DESCRIPTION OF THE TASK ▸ Once you have read the entries, please say how many lines hold the string "lumières", giving the number only.

DATA IN THIS EXERCISE ▸
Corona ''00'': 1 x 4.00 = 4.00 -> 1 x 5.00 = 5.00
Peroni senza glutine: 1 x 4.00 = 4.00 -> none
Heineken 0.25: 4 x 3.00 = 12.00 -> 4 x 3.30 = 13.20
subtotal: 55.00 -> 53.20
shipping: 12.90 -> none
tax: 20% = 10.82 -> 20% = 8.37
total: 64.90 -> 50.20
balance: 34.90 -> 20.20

---

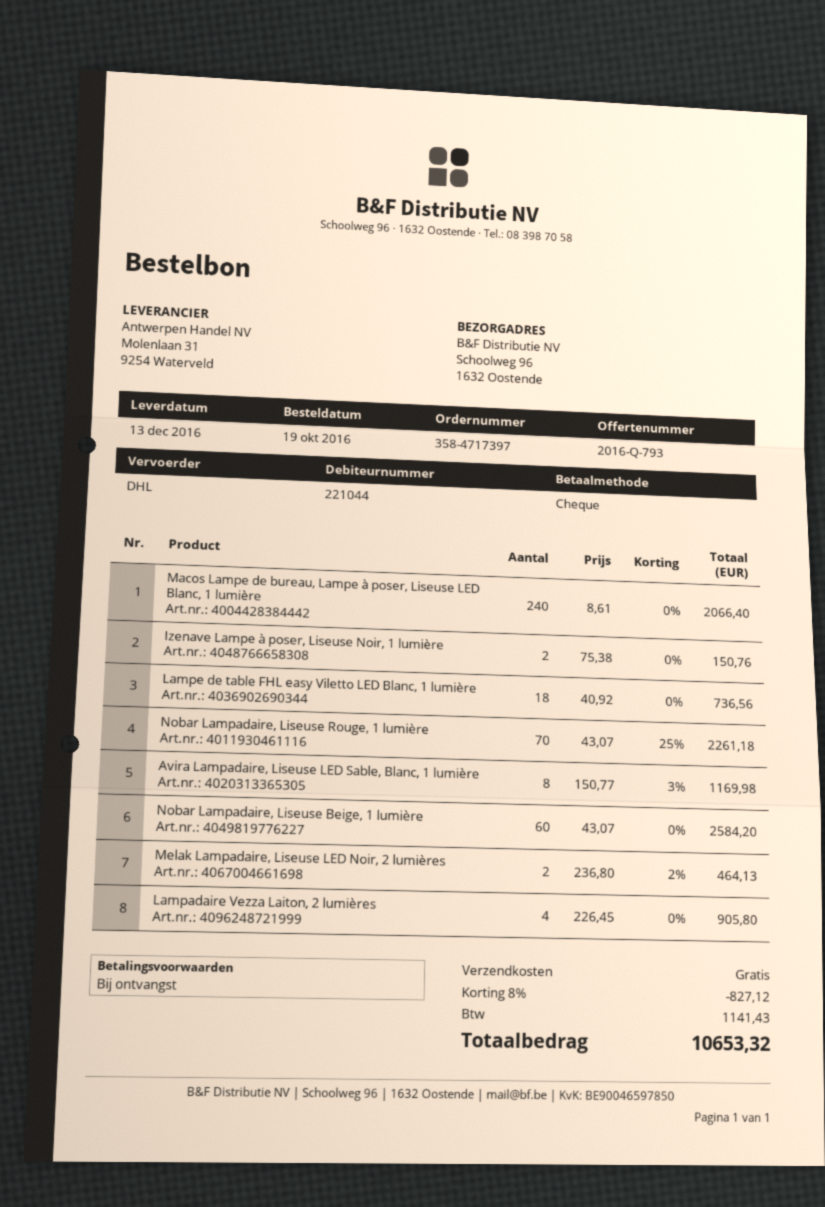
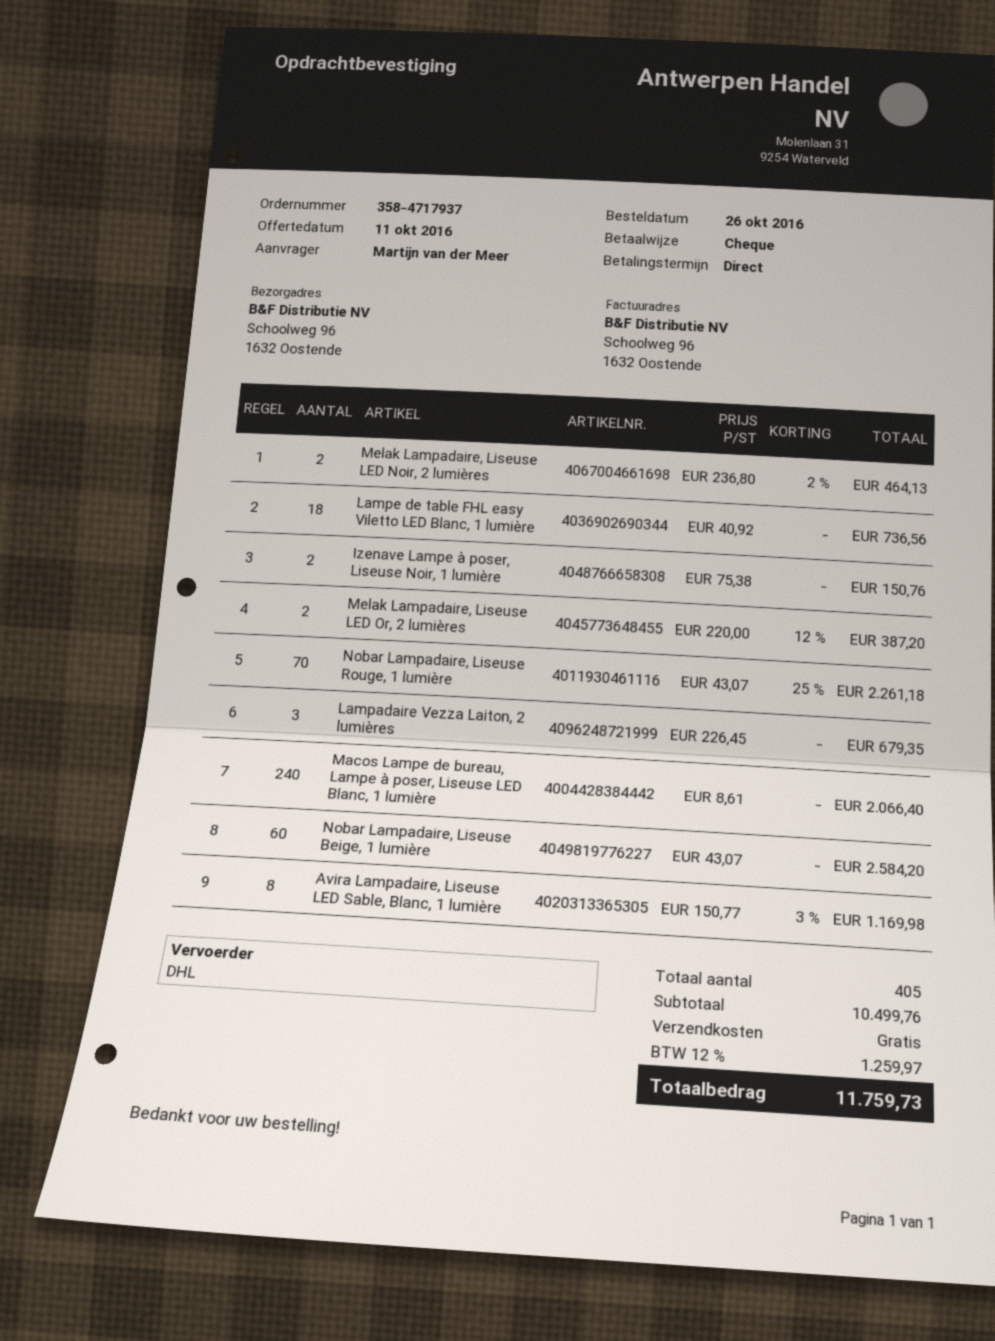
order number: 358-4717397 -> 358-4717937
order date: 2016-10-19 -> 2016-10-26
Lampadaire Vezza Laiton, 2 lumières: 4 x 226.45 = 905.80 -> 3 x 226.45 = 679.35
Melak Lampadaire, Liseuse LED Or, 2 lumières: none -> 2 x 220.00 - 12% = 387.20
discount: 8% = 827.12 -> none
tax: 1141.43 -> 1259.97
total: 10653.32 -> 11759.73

OUTPUT OF THE EXERCISE ▸ 2